Desapegos y otras ocupaciones.

viernes, 22 de julio de 2022

LA MAÑANA DEL DÍA QUE IBA A MORIR

 


Dos años atrás, él fue el señuelo. La noche anterior, Daniel Parodi y su hija se habían desvelado con la noticia de la caída de un meteorito gigante en una ciudad impronunciable de Rusia, algo que según los entendidos confirmaba el inminente fin del mundo.

Zoe tenía diecisiete años y una pasión morbosa por ese tipo de noticias. Creía en los fenómenos paranormales, los ovnis, la existencia de una conspiración universal y el Apocalipsis, quería estudiar la carrera de Letras y en las últimas semanas se había «convertido» al veganismo, una forma de vegetarianismo extremo que a Daniel, carnívoro consecuente, le parecía una aberración.

Sin embargo ahí estaba, insomne a las cinco de la mañana frente a la heladera abierta llena de tofu, hamburguesas de lenteja y brotes de soja.

Desde la muerte de Patricia —siete meses atrás la habían empujado a las vías del tren para arrebatarle la cartera— que Parodi no podía dormir. Él, criminólogo, jefe del laboratorio de investigación forense de la Policía, no había podido cazar al raterito que había matado a su mujer.

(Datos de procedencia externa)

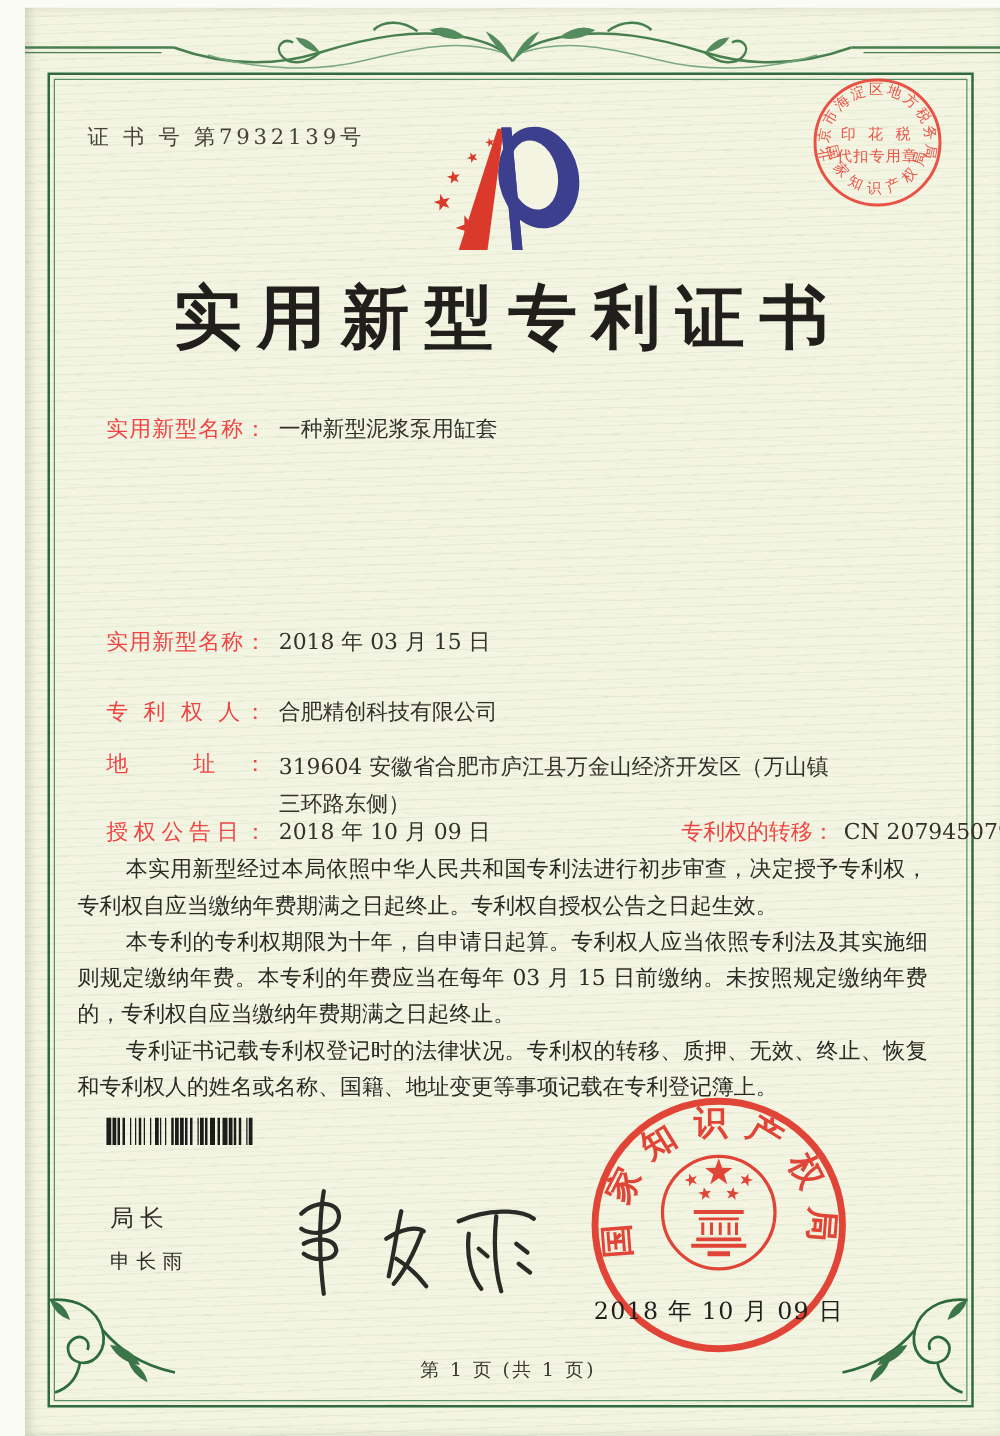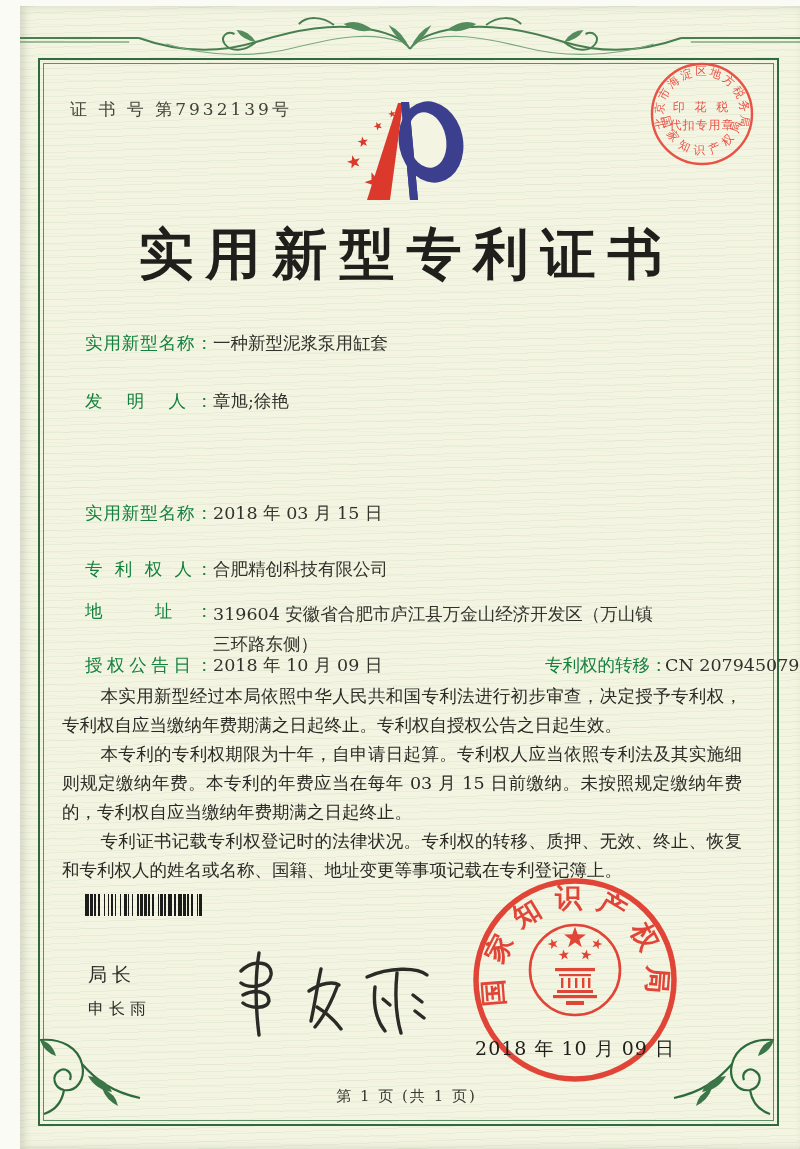"实用新型名称：" .flabel { color: #15803d -> #ef4444 }
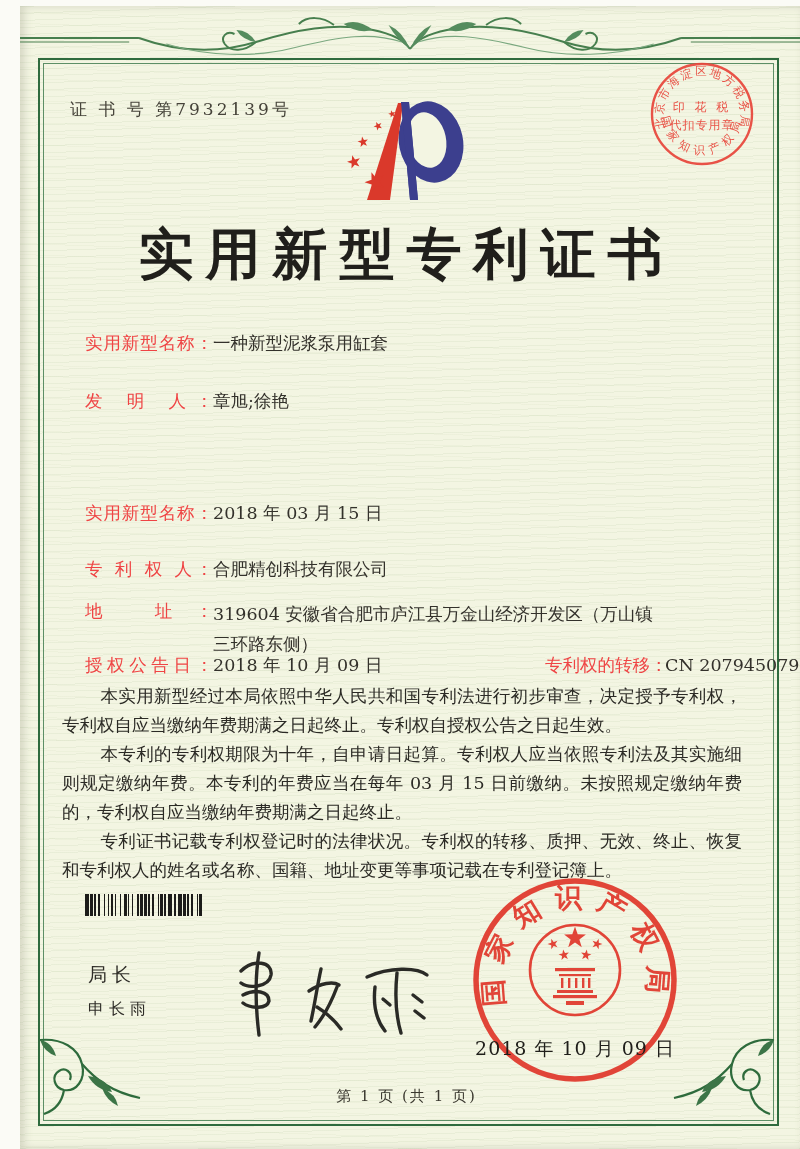"一种新型泥浆泵用缸套" .fvalue { margin-left: none -> 10px }
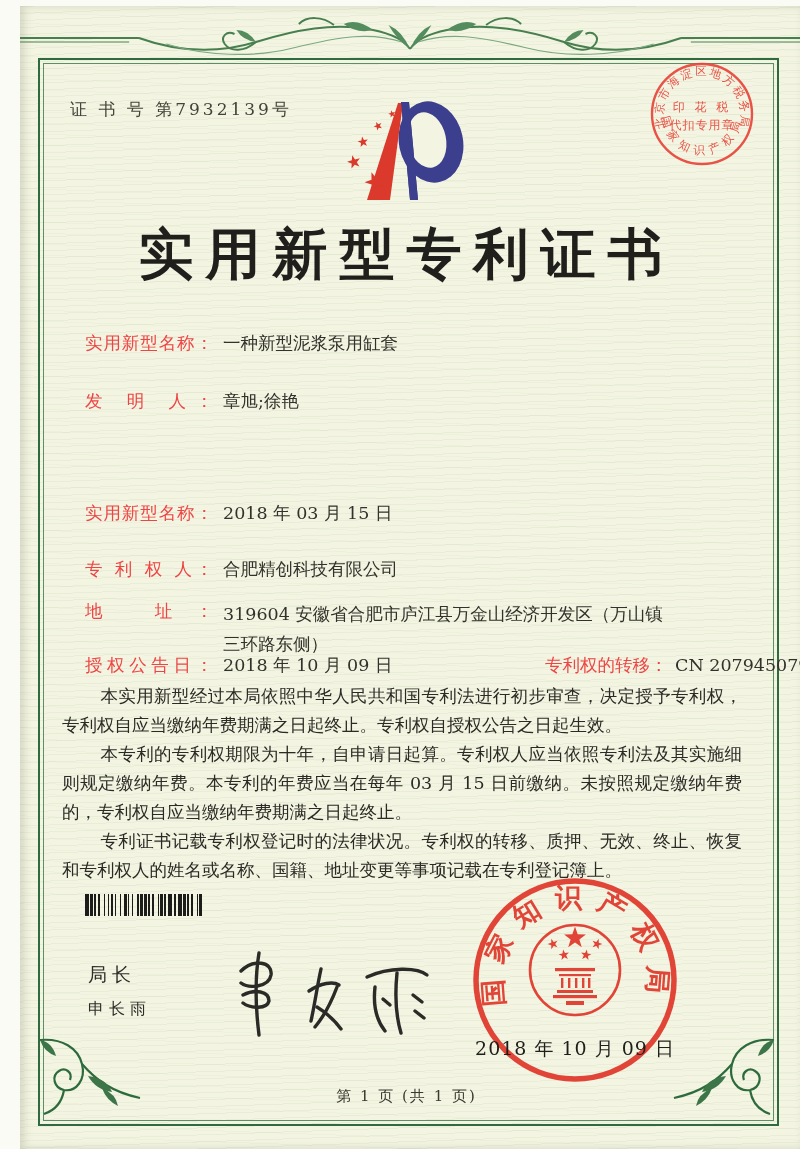"发 明 人： 章旭;徐艳" div.frow { html: <div> <span>发 明 人：</span><span>章旭;徐艳</span> </div> -> none }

Había hecho que Fabián, ese prodigio de las computadoras de sólo veintidós años, un adolescente lleno de granos y complejos que se le quedó pegado del curso de criminología que dictó cinco años atrás y es como un hijo, destripara cuadro a cuadro el video de seguridad de la estación de Belgrano. Había visto las imágenes tantas veces, que podía recordar la secuencia sin errores: Patricia en el extremo del andén que va a Retiro ve aproximarse el tren hacia el paso a nivel de Juramento, mira la hora y después hacia atrás, como si esperara a alguien. En ese momento, una persona —¿un hombre joven?— entra en la imagen, le arrebata la cartera y Patricia cae hacia las vías boca arriba, como quien se tira en un colchón de agua.

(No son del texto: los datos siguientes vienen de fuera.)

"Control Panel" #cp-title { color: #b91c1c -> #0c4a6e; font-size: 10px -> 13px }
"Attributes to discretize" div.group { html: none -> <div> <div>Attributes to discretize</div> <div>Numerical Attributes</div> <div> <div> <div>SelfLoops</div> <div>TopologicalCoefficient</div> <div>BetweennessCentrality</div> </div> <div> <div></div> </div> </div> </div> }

A las siete y media, todavía sin dormir, se lavó la cara y los dientes sin mirarse al espejo y fue a llevarle a Zoe el desayuno a la cama. Siempre lo había hecho para «sus dos chicas» y después de la muerte de Patricia lo había seguido haciendo para su hija. Para mimarla y, también, porque sin ese ritual no tendría por qué ni para quién levantarse.

La mañana del día que iba a morir, Zoe se despertó feliz. Iba a anotarse en la facultad.

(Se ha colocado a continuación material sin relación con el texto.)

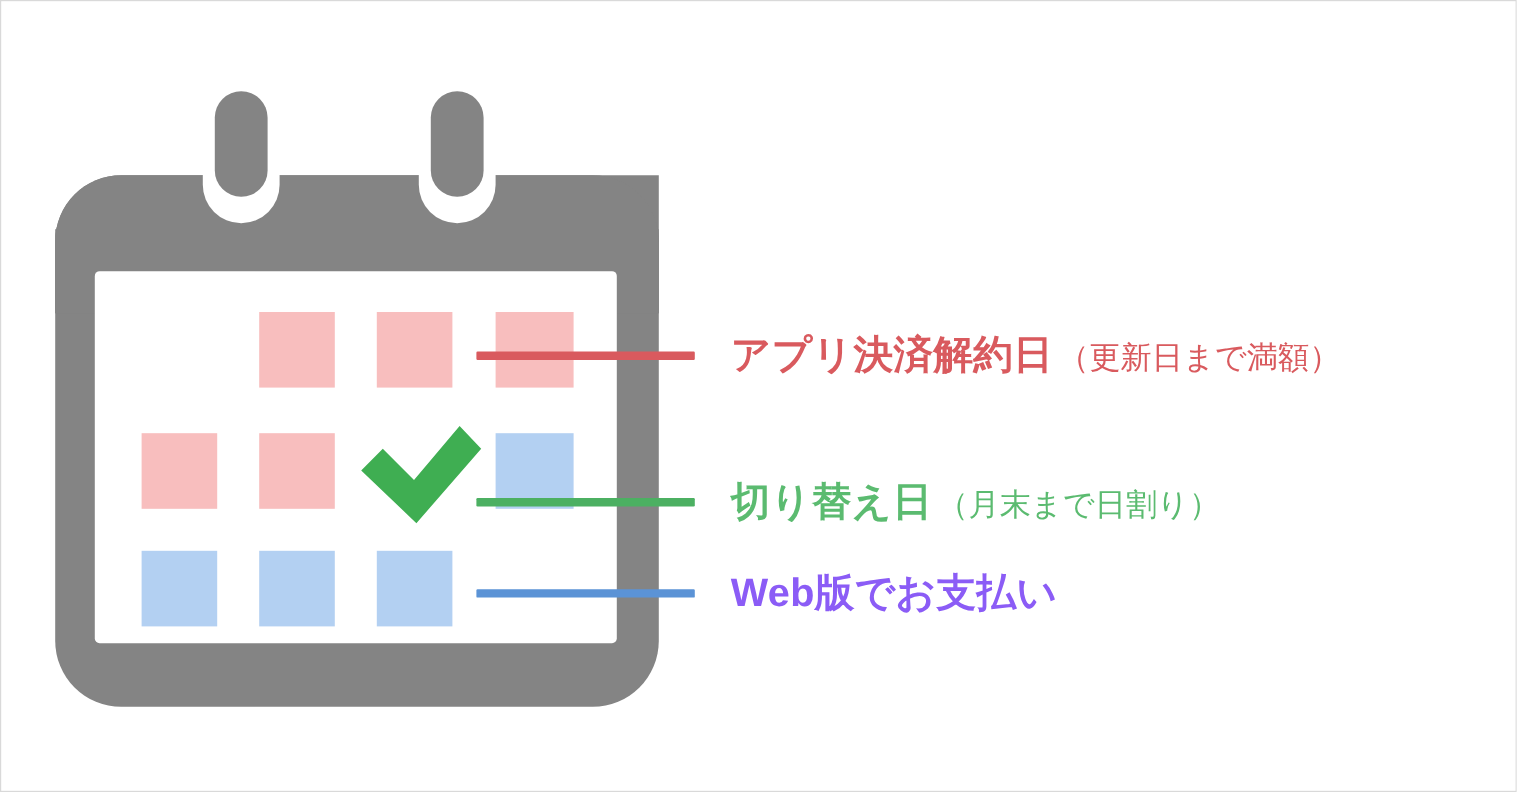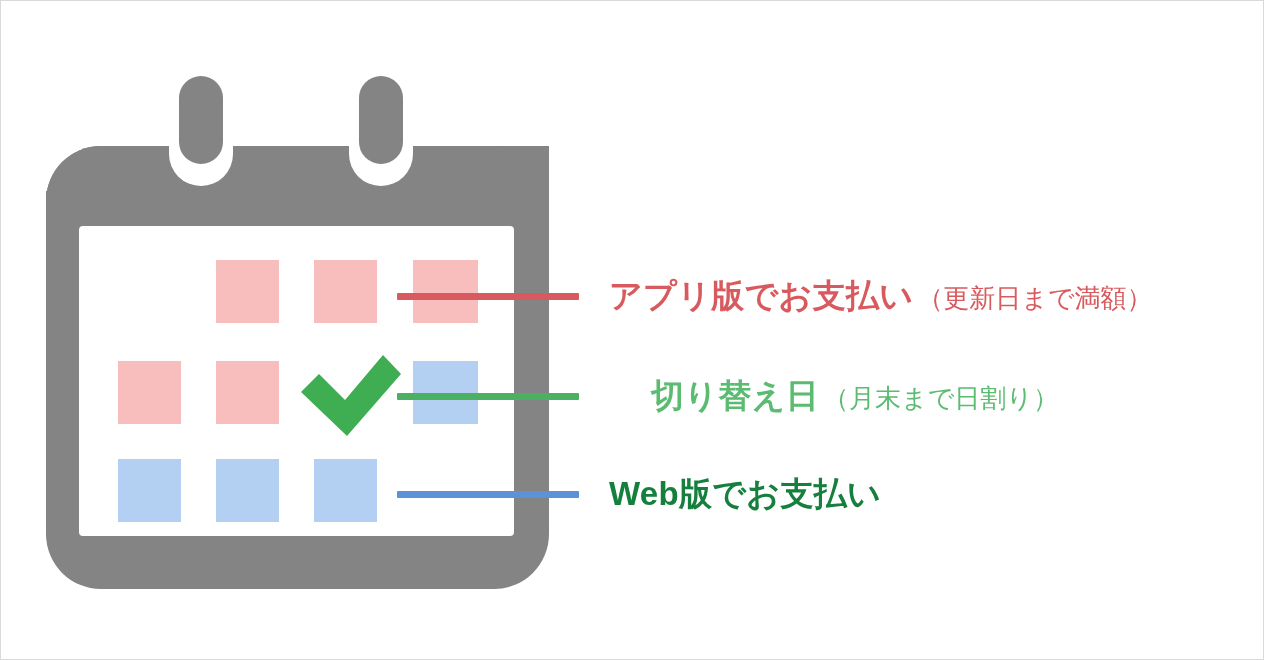"アプリ版でお支払い" span.legend-main { text: 版でお支払い -> 決済解約日 }
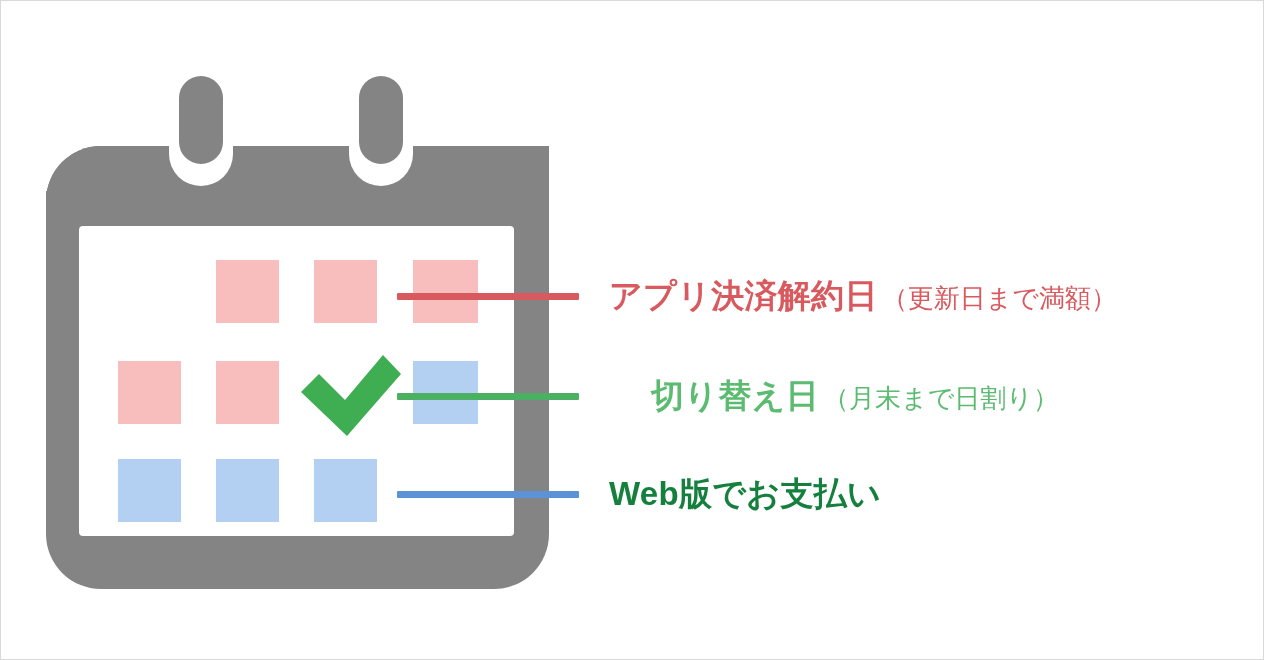"切り替え日" #legend-row-switch { gap: 42px -> none; top: 373px -> 395px }
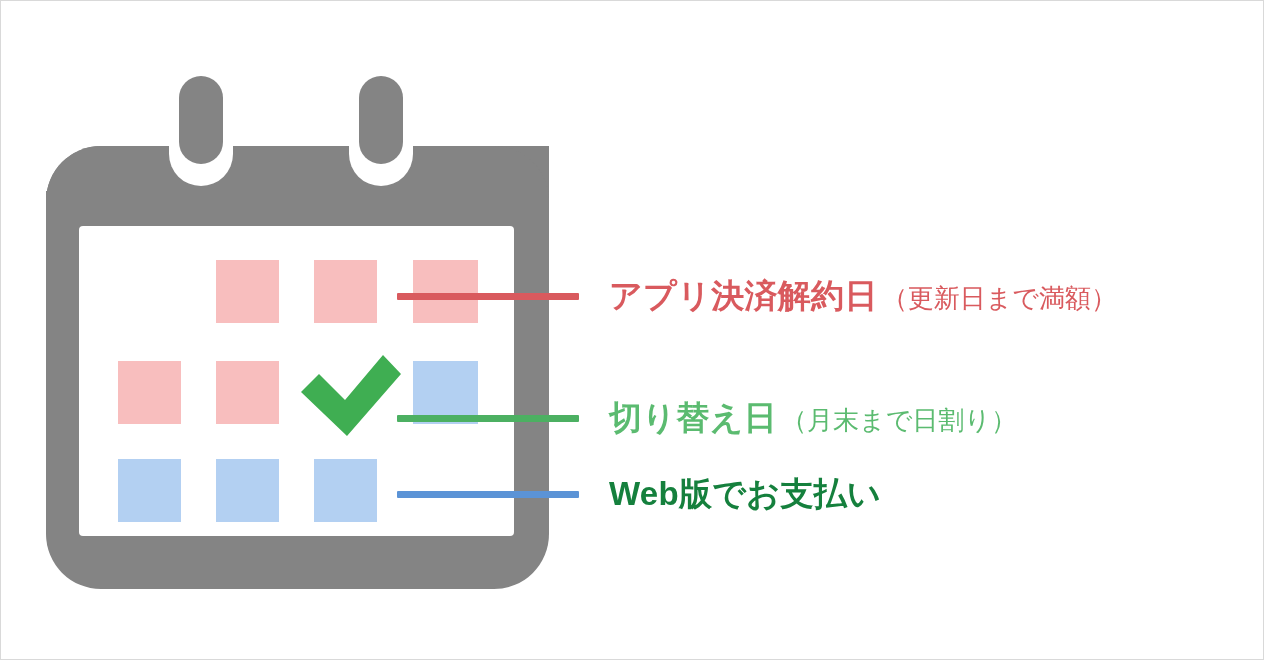"Web版でお支払い" #legend-row-web .legend-main, #legend-row-web .legend-sub { color: #15803d -> #8b5cf6 }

Cuando salió del cuarto, Daniel la miró y fue como cuando la veía jugar: se había vestido y actuaba una urgencia eficiente «de universitaria». Había desmontado todos los gestos de nena, como quien saca las muñecas de los estantes.

Le ofreció llevarla pero no, claro que no. En cambio, le dio las llaves del auto e impostó, él también, el rol de viejo canchero y despreocupado que nunca había sido.